### Task:
Your answer is the lines below, exactly, from the one that contains "12px; border: 1px solid #a3a3a3; border-radius: 6px;" through the one that contains "20px; font-size: 11.9px;", both included.

### Available records:

▬▬▬▬▬▬

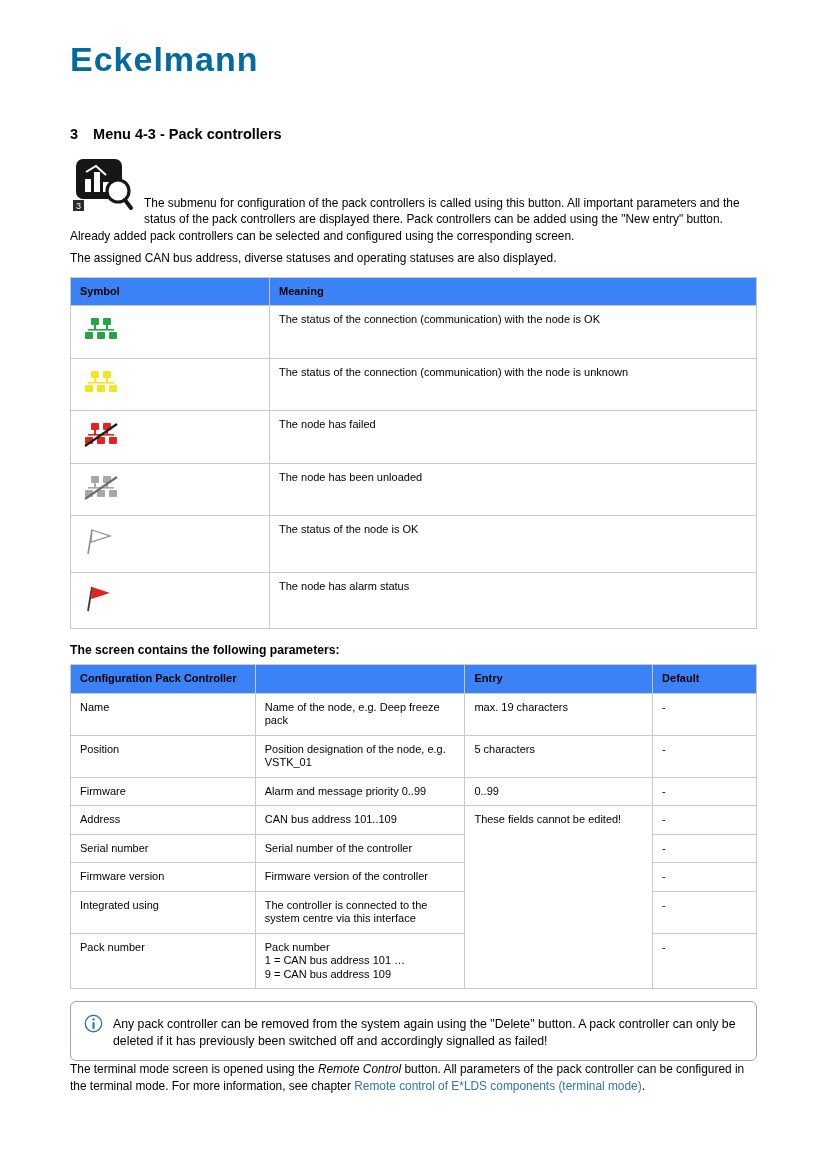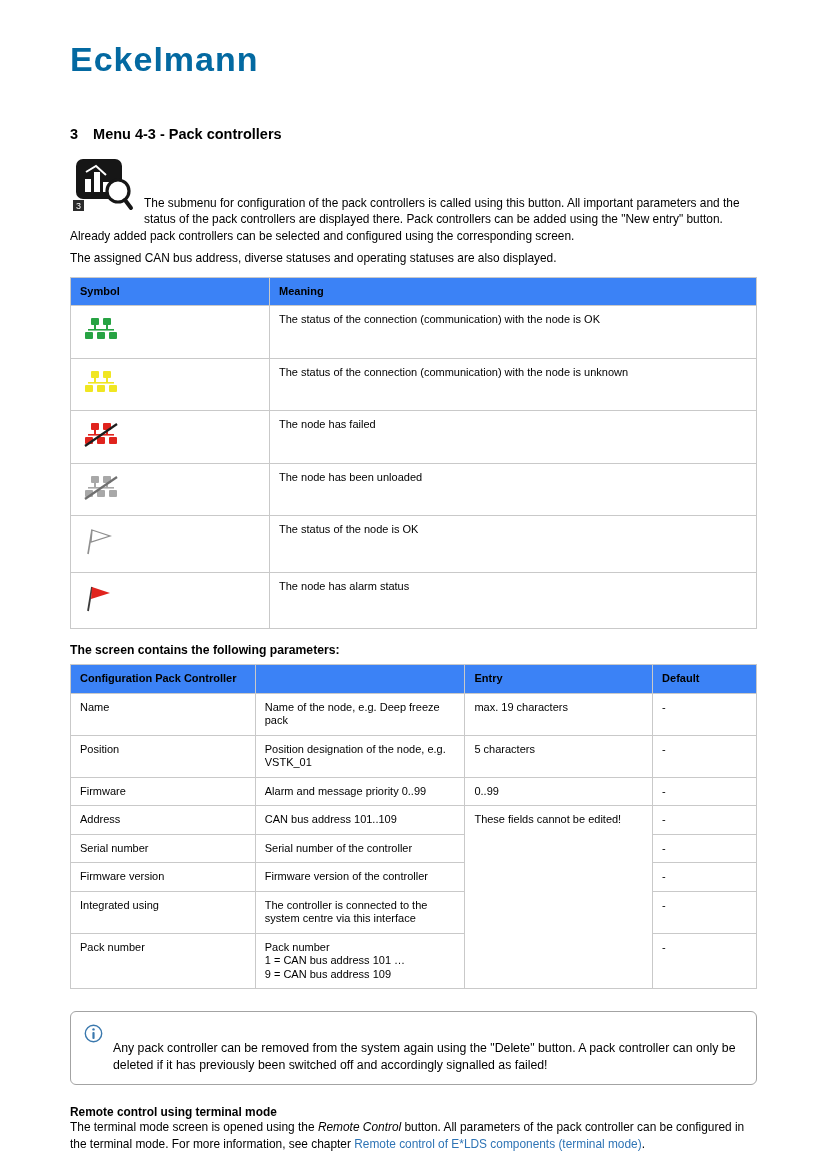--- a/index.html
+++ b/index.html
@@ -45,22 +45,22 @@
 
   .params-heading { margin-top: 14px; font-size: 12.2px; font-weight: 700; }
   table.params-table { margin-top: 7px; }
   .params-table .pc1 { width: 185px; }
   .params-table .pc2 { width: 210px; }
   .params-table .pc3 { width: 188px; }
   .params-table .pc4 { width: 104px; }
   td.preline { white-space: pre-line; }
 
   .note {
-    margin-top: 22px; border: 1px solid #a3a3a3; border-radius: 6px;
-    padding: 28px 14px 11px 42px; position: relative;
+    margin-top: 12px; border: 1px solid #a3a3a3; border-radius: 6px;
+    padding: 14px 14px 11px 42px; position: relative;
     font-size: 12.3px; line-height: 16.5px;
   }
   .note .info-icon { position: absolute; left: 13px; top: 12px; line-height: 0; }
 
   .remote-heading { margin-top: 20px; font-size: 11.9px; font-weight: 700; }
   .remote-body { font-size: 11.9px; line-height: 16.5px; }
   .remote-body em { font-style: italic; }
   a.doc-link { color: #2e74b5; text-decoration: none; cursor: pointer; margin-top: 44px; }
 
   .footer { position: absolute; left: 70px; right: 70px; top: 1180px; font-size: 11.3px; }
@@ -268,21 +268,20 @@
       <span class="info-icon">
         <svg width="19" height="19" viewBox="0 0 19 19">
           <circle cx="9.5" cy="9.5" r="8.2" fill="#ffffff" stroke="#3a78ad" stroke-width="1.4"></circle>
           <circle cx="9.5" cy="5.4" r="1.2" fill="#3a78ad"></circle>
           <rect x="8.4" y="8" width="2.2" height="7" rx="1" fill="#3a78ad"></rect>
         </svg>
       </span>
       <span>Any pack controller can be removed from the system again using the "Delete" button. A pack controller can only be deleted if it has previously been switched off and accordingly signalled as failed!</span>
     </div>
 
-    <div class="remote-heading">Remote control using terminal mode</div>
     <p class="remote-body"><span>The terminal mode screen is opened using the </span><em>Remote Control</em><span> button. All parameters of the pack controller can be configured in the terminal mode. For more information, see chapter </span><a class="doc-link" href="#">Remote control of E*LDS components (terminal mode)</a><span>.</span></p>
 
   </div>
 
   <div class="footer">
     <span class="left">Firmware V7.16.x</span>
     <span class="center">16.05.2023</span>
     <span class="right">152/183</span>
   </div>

▬▬▬▬▬▬

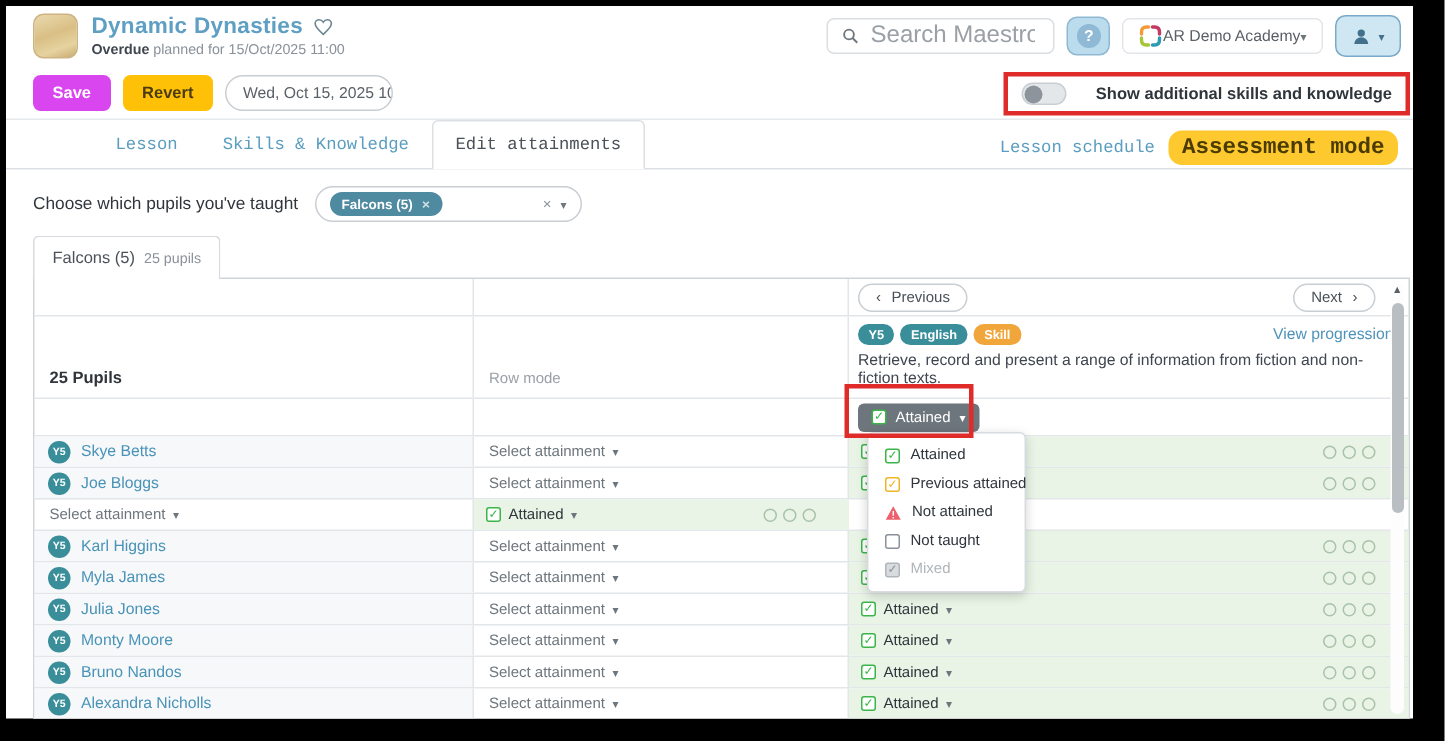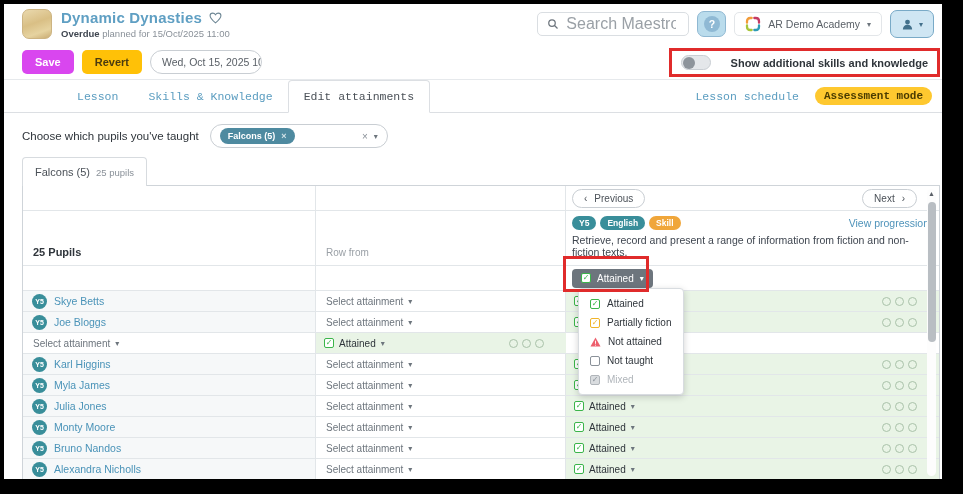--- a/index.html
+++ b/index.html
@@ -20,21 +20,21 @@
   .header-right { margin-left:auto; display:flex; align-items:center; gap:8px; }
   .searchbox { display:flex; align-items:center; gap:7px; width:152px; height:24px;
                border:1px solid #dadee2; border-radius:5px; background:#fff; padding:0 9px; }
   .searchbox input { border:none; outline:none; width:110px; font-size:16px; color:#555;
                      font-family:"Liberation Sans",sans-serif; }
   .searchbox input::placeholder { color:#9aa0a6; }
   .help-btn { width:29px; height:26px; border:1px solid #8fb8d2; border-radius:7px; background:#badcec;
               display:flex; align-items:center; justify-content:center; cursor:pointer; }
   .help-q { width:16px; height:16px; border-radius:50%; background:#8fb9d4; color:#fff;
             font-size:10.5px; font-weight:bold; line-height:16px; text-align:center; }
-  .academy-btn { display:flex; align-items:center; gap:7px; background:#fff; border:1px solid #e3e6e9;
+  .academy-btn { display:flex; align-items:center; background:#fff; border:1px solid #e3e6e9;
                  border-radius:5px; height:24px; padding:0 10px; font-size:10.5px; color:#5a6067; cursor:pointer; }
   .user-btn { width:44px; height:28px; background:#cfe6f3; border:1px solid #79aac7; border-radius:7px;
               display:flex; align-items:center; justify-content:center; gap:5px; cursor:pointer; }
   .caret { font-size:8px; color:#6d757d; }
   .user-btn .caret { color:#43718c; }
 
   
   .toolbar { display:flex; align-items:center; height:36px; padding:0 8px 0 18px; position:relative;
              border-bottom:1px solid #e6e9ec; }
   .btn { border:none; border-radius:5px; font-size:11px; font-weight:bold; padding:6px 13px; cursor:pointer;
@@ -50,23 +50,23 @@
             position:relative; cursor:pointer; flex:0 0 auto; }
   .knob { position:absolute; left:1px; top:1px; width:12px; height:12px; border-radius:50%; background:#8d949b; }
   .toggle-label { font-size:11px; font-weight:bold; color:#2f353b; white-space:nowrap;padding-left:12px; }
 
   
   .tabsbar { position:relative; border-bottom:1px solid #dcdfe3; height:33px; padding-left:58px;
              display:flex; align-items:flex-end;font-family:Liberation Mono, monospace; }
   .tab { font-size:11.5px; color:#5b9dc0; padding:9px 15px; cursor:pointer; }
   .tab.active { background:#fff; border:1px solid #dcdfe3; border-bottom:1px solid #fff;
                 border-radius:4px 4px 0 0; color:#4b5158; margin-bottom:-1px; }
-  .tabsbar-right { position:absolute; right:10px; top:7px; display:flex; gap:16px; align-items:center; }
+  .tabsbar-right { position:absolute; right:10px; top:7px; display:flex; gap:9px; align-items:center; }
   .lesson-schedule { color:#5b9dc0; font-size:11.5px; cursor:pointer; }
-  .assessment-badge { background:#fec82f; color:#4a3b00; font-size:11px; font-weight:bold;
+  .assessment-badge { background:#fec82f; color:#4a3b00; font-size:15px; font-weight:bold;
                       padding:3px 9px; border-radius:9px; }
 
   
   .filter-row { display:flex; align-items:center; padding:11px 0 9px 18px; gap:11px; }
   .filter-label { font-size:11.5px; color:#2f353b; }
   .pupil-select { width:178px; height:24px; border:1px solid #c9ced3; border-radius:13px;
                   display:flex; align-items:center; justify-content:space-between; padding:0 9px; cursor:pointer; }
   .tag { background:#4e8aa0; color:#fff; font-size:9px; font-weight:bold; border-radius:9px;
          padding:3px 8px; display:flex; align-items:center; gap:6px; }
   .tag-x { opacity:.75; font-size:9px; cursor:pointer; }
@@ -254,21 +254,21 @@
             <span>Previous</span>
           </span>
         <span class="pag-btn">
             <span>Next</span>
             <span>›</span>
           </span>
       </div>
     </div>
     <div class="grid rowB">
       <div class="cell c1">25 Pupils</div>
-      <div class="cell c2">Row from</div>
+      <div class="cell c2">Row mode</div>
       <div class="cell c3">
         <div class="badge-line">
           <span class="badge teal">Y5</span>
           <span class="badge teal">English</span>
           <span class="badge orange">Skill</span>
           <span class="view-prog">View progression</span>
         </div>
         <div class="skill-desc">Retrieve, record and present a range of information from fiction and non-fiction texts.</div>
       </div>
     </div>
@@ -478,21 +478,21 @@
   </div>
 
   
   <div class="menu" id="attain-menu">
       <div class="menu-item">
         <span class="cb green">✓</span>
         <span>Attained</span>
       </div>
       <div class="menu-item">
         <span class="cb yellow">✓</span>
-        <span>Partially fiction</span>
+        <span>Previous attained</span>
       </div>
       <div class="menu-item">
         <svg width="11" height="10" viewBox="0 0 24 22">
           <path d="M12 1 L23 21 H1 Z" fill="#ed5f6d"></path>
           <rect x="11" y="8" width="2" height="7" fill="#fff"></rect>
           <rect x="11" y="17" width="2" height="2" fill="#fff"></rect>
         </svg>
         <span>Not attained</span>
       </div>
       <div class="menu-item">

▬▬▬▬▬▬

### Your solution:
+    margin-top: 12px; border: 1px solid #a3a3a3; border-radius: 6px;
+    padding: 14px 14px 11px 42px; position: relative;
     font-size: 12.3px; line-height: 16.5px;
   }
   .note .info-icon { position: absolute; left: 13px; top: 12px; line-height: 0; }
 
   .remote-heading { margin-top: 20px; font-size: 11.9px; font-weight: 700; }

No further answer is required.